++++ Data supplied ++++

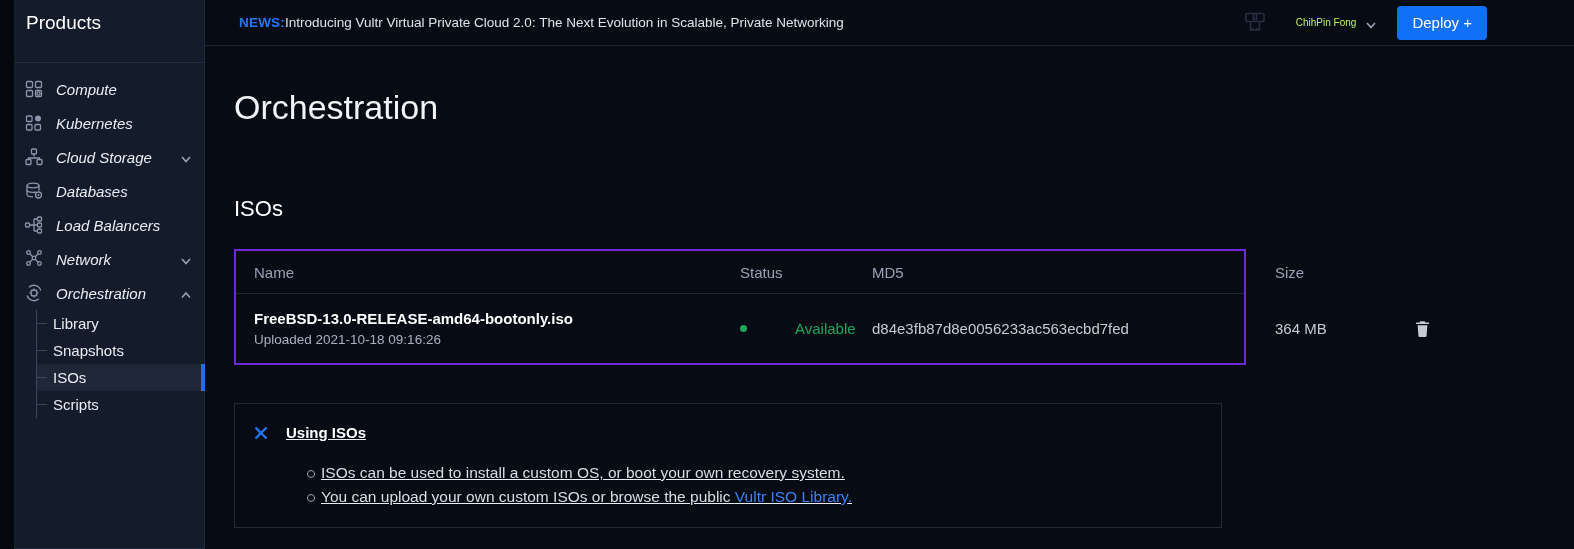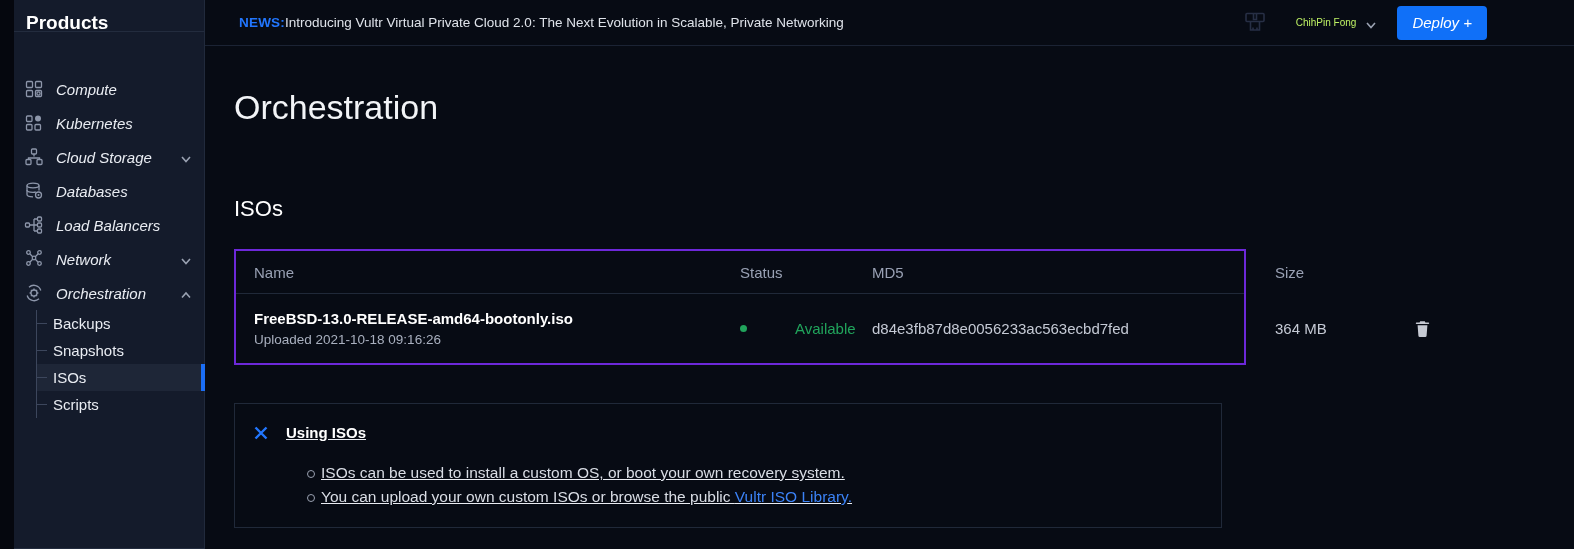"Products" .sidebar-header { font-weight: bold -> none; height: 32px -> 63px }
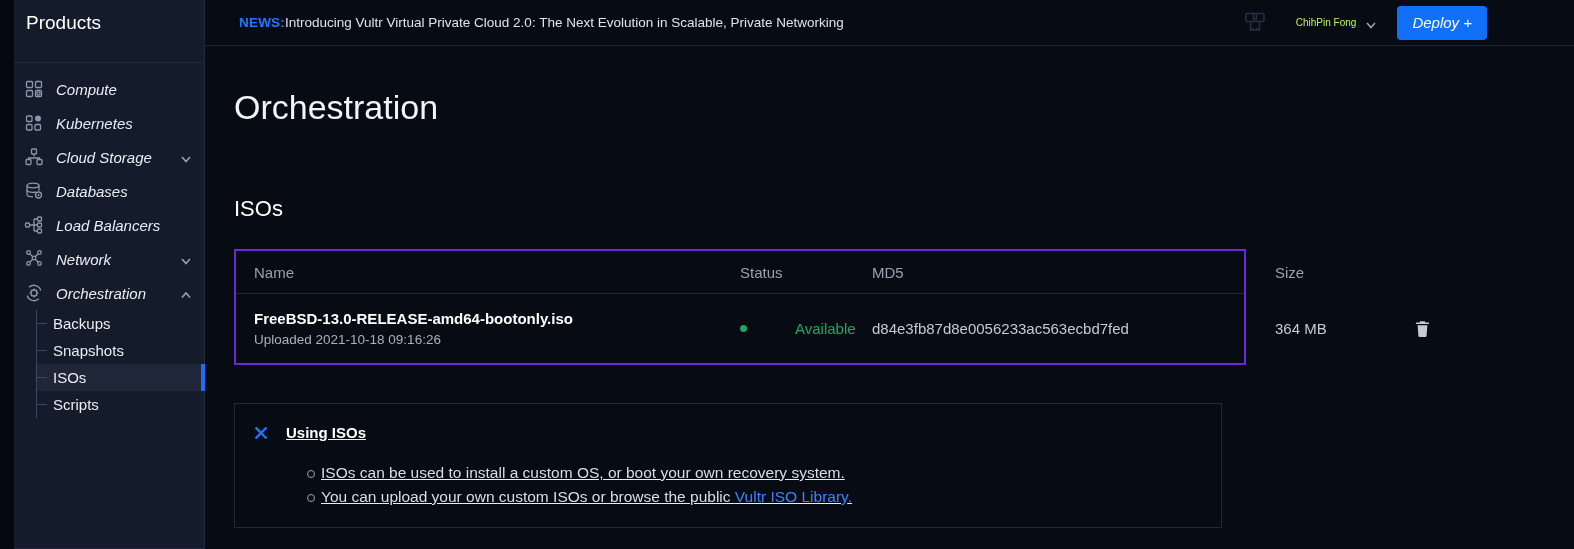"Deploy +" .deploy-btn { font-style: italic -> none }
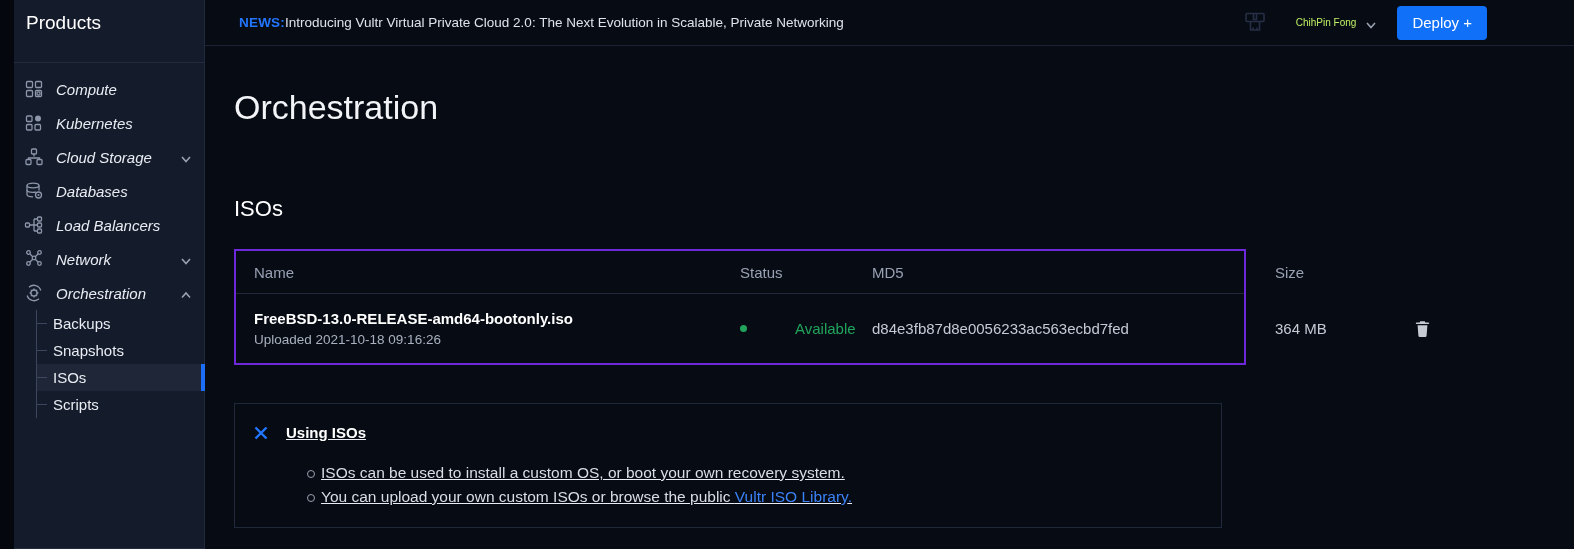"Backups" span { text: Backups -> Library }
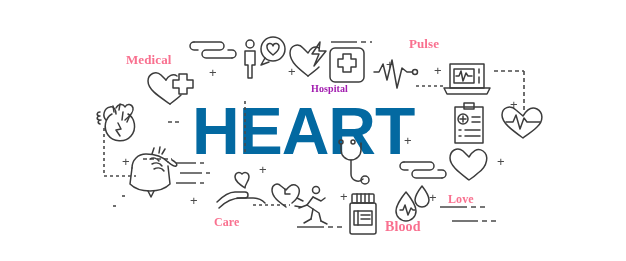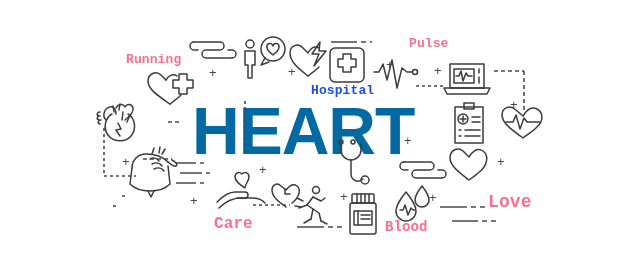"Pulse" .lbl { font-family: Liberation Mono, monospace -> Liberation Serif, serif }
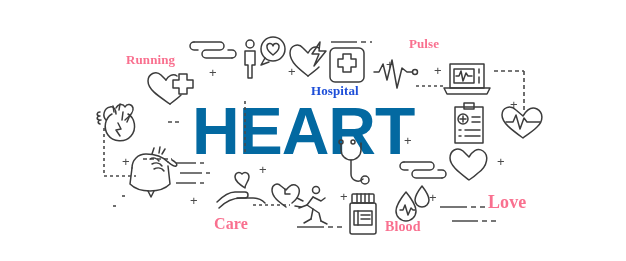"Running" div.lbl { text: Running -> Medical }
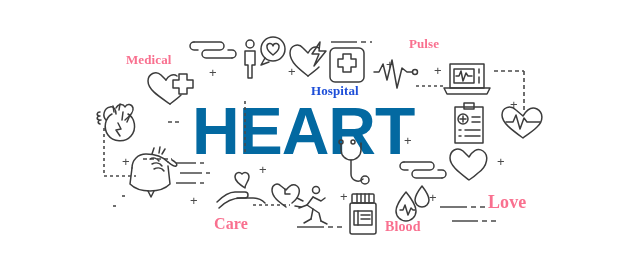"Hospital" div.lbl { color: #1d4ed8 -> #a21caf; font-size: 13px -> 10px }
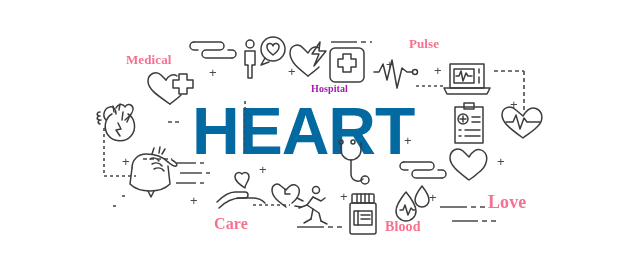"Love" div.lbl { font-size: 18px -> 12px; margin-left: 40px -> none }
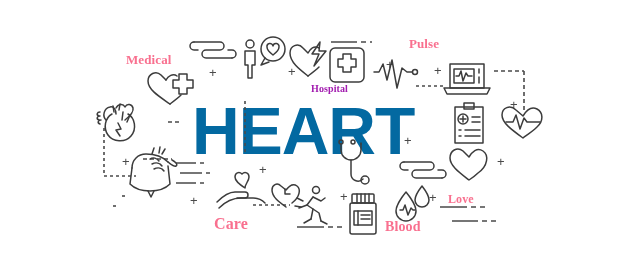"Care" div.lbl { font-size: 16px -> 12px }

++++

Transcribe exactly the portion of the material above that runs from the line containing "text: Running ->" through its last line, omitting all pictures.

» Reply:
"Running" div.lbl { text: Running -> Medical }
"Hospital" div.lbl { color: #1d4ed8 -> #a21caf; font-size: 13px -> 10px }
"Love" div.lbl { font-size: 18px -> 12px; margin-left: 40px -> none }
"Care" div.lbl { font-size: 16px -> 12px }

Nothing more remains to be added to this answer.